Rabo de ají

Plata y humo

Pascual Gaviria
23 de abril de 2019 - 02:52 p. m.

Hace 90 años los soldados norteamericanos asignados a custodiar el canal de Panamá quemaban su tiempo junto con los moños de cannabis que crecían en esa tierra fértil y lluviosa. El verde militar siempre ha combinado bien con el verde de los cogollos y las hojas dentadas. De esa relación surgió el primer informe del Ejército sobre la hierba, donde decía que no había “evidencia de que la marihuana, tal y como se cultiva en la zona del canal, sea una droga que cree hábito o tenga una influencia apreciablemente deletérea sobre el individuo que la consume”. Esas palabras no cayeron bien entre los prohibicionistas que prefirieron otro informe recién presentado por un médico de New Orleans, y acogido por el fiscal de distrito de esa ciudad en un artículo titulado “La marihuana como fomento del crimen”. Desde esos tiempos, Estados Unidos se ha debatido en contradicciones entre evidencias médicas y necesidades políticas, entre pasto para la histeria moral y fundamentos legales.

Hoy se presentan nuevas contradicciones. Más de diez estados, incluido Washington D. C., han aprobado el uso recreativo de la marihuana, y una encuesta de Gallup realizada hace un año dice que el 64 % de los gringos apoya la legalización de la hierba. Incluso entre los republicanos el 51 % dijo estar de acuerdo con el final de la pelea de policías y jueces contra consumidores. Pero mientras el estado de Colorado recauda 700.000 millones de pesos cada año en impuestos a la industria del cannabis, y compañías como Coca-Cola, Whole Foods y Trader Joe’s están listas para entrar al prometedor juego del cannabis, los negros y los latinos encerrados por simple posesión de marihuana se cuentan por miles en las cárceles de Estados Unidos. Llevar una mota encima fue la causa del 88 % de los arrestos relacionados con la marihuana entre 2001 y 2010 en ese país. De los cerca de un millón y medio de arrestos por drogas cada año en Estados Unidos, el 41 % está relacionado con la marihuana. Por algo el exfiscal general Jeff Sessions dijo en 2016 que “la gente buena no fuma marihuana”.
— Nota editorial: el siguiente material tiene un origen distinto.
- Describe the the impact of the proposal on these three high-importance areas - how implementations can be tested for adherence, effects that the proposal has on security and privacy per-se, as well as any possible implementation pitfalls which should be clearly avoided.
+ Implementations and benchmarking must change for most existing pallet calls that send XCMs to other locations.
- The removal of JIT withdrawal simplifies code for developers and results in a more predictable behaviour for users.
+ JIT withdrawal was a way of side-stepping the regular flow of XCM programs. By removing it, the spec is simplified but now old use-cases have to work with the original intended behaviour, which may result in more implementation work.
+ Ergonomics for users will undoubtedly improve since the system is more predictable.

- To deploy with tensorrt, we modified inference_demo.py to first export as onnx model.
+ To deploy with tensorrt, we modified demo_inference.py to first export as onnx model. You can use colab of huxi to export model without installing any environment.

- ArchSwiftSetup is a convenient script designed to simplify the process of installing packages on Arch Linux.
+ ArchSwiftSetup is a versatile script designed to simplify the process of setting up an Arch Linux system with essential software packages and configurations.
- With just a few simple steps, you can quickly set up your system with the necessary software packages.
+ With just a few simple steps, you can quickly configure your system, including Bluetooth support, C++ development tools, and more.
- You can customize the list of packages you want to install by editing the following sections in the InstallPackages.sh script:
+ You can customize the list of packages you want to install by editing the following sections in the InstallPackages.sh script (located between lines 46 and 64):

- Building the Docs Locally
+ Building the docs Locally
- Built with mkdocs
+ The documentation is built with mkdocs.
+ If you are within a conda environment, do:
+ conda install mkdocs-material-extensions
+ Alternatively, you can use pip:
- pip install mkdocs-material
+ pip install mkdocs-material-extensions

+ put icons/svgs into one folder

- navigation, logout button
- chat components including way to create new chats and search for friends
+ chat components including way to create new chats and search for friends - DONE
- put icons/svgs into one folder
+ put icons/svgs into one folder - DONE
De modo que ya han aparecido activistas y políticos para exigir que quienes han sufrido años de persecución por su relación con el moño tengan un papel preponderante en el creciente negocio. Pero las cosas funcionan distinto, los negros y los latinos van a la cárcel y los blancos con poder, a las juntas directivas de las “empresas verdes”. El caso paradigmático de esa lógica que cambia con la caja registradora es el de John Boehner, expresidente republicano de la Cámara de Representantes. El mismo congresista que votó contra la marihuana medicinal en Washington en 1999 y se declaró un “firme opositor” a la legalización en 2011 aceptó el año pasado una silla en la junta directiva de Acreage Holdings, una compañía de cannabis con presencia en 11 estados.

En Colombia pasan cosas parecidas. Mientras el ministro de Defensa le declara la guerra a los consumidores y alardea con 251.000 dosis destruidas en seis meses, se acoge con gusto a los canadienses y sus inversiones para el negocio de la marihuana medicinal. La marihuana tiene entre nosotros la condición de ángel cuando se acompaña de la hoja del arce canadiense y de demonio cuando está envuelta en el bolsillo. También aquí los empresarios más conservadores, los que aplauden con gusto el decreto de Duque y les parece una exageración que alguien pueda tener 19 matas en una terraza, se creen ahora los dueños de esa sustancia milagrosa y peligrosa. La cogen con guantes y la miran con una temerosa codicia. Para ellos, el Ministerio de Comercio y las virtudes de la salud; para los consumidores, la rehabilitación o la policía.